Las salchichas silbaban y bailaban en el agua hirviendo como paramecios artificialmente coloreados, vistos desde un gigantesco microscopio. Ignatius se llenó los pulmones de aquel aroma amargo y picante.
—Me imaginaré que estoy en un restaurante elegante y que esto es la charca de las langostas.
—Tome, sáquela con este tenedor —dijo el hombre, entregándole a Ignatius una especie de lanza doblada y corroída—. Y procure no tocar el agua con las manos. Es como ácido. Fíjese cómo ha dejado el tenedor.
—Caramba —dijo Ignatius al viejo, después de haber dado el primer mordisco—. Son fuertes, eh. ¿Qué ingredientes tienen?
—Caucho, cereal, tripa. ¿Quién sabe?
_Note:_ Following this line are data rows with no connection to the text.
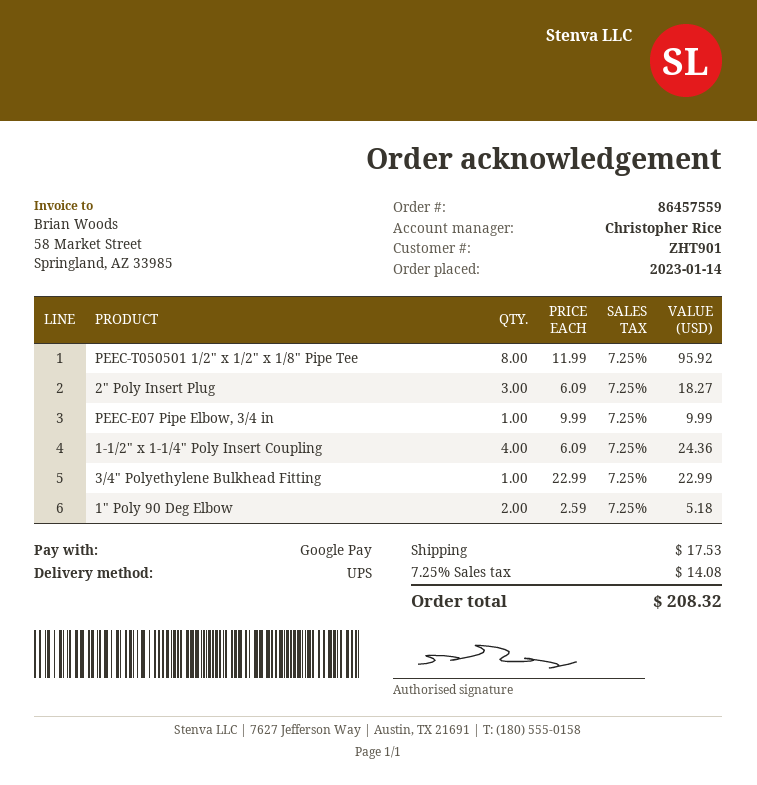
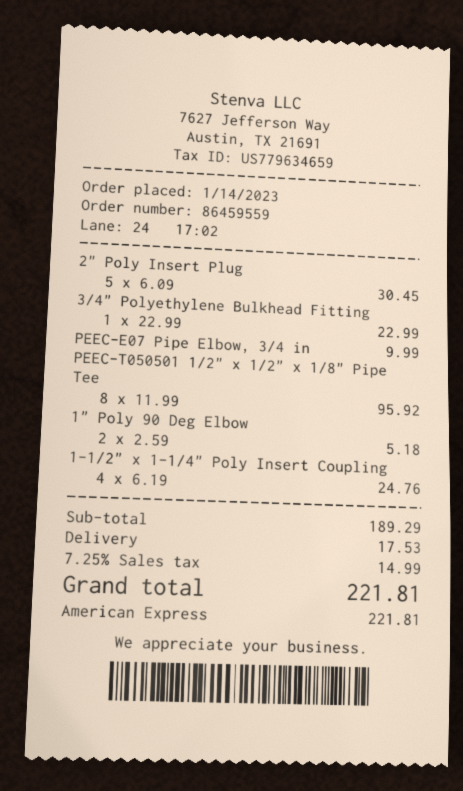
order number: 86457559 -> 86459559
payment method: Google Pay -> American Express
2" Poly Insert Plug: 3 x 6.09 = 18.27 -> 5 x 6.09 = 30.45
1-1/2" x 1-1/4" Poly Insert Coupling: 4 x 6.09 = 24.36 -> 4 x 6.19 = 24.76
tax: 7.25% = 14.08 -> 7.25% = 14.99
total: 208.32 -> 221.81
Yo no me atrevo a comerlas, la verdad.
—Resultan curiosamente atractivas —dijo Ignatius, carraspeando—. Me pareció que las vibrisas de mi nariz detectaban algo único cuando pasaba por ahí fuera.
Ignatius masticaba con una ferocidad beatífica, estudiando una cicatriz que tenía el viejo en la nariz y oyéndole silbar.
—¿Eso que silba es de Scarlatti? —preguntó al fin.
—Bueno, yo creo que es
Turkey in the Straw
.
—Tenía la esperanza de que conociese usted la obra de Scarlatti. Fue el último músico —añadió Ignatius, reanudando su furioso ataque a la gran salchicha—. Con sus evidentes dotes musicales, podría dedicarse usted a algo de más mérito.
Ignatius siguió masticando mientras el viejo reanudaba su monótono silbar. Luego, dijo:
—Sospecho que piensa usted que
Turkey in the Straw
es algo auténticamente norteamericano. Pues bien, no lo es. Es una abominación discordante.
—No me parece que eso tenga mucha importancia.
—¡Tiene muchísima, caballero! —chilló Ignatius—. Venerar cosas como
Turkey in the Straw
es la raíz misma de nuestros problemas actuales.
—¿Pero de dónde demonios sale usted? ¿Qué quiere?
—¿Cuál es su opinión sobre una sociedad que considera
Turkey in the Straw
como uno de los pilares de su cultura?
—¿Quién piensa eso? —preguntó el viejo irritado. —Todo el mundo. Sobre todo los cantantes populares y los profesores de tercer grado. Hay hoscos pregraduados y párvulos que están cantándolo siempre, como hechiceros. —Ignatius eructó—. Creo que tomaré otra de esas deliciosas salchichas.
Tras la cuarta salchicha, Ignatius repasó labios y bigote con su majestuosa lengua color rosa y le dijo al viejo:
—No recuerdo haberme sentido tan satisfecho en mucho tiempo. He tenido suerte al encontrar este lugar. Me espera un día preñado de infinitos horrores. Estoy sin trabajo en este momento e intentando encontrarlo. Y es como si me hubiese lanzado a buscar el Santo Grial. Llevo ya una semana deambulando por el barrio comercial. Carezco, al parecer, de alguna perversión especial que buscan los patronos de hoy.
—No tiene suerte, ¿eh?
—Bueno, he contestado sólo a dos anuncios esta semana. Hay días que estoy absolutamente desquiciado ya cuando llego a la Calle Canal. Esos días puedo darme por satisfecho si tengo ánimos bastante para entrar en un cine. En realidad, he visto ya todas las películas que ponen en el centro y, dado que todas son lo suficientemente ofensivas como para que se mantengan en cartelera indefinidamente, la semana que viene se presenta particularmente lúgubre.
El viejo miró a Ignatius y luego miró aquella enorme olla, el hornillo de gas, los carros abollados. Al fin, dijo:
—Yo puedo darle trabajo aquí.
—Muchísimas gracias —dijo Ignatius en tono condescendiente—. Pero aquí no podría trabajar. Este garaje es muy húmedo y yo soy propenso a las afecciones respiratorias, entre varias otras.
—Pero no trabajaría usted aquí, hijo. Yo digo como vendedor.
—¿Qué? —aulló Ignatius—. ¿Todo el día en la calle, expuesto a la lluvia y a la nieve?
—Aquí no nieva, hijo.
—Sí que nieva, pocas veces, pero nieva. Lo más probable es que se pusiera a nevar en cuanto saliera yo a la calle arrastrando uno de esos carros. Seguro que me encontrarían tirado en el arroyo, con todos mis orificios llenos de carámbanos, y los gatos callejeros echados sobre mí para aprovechar el calor de mi último aliento. No, gracias, caballero. He de irme. Ahora recuerdo que tengo una cita.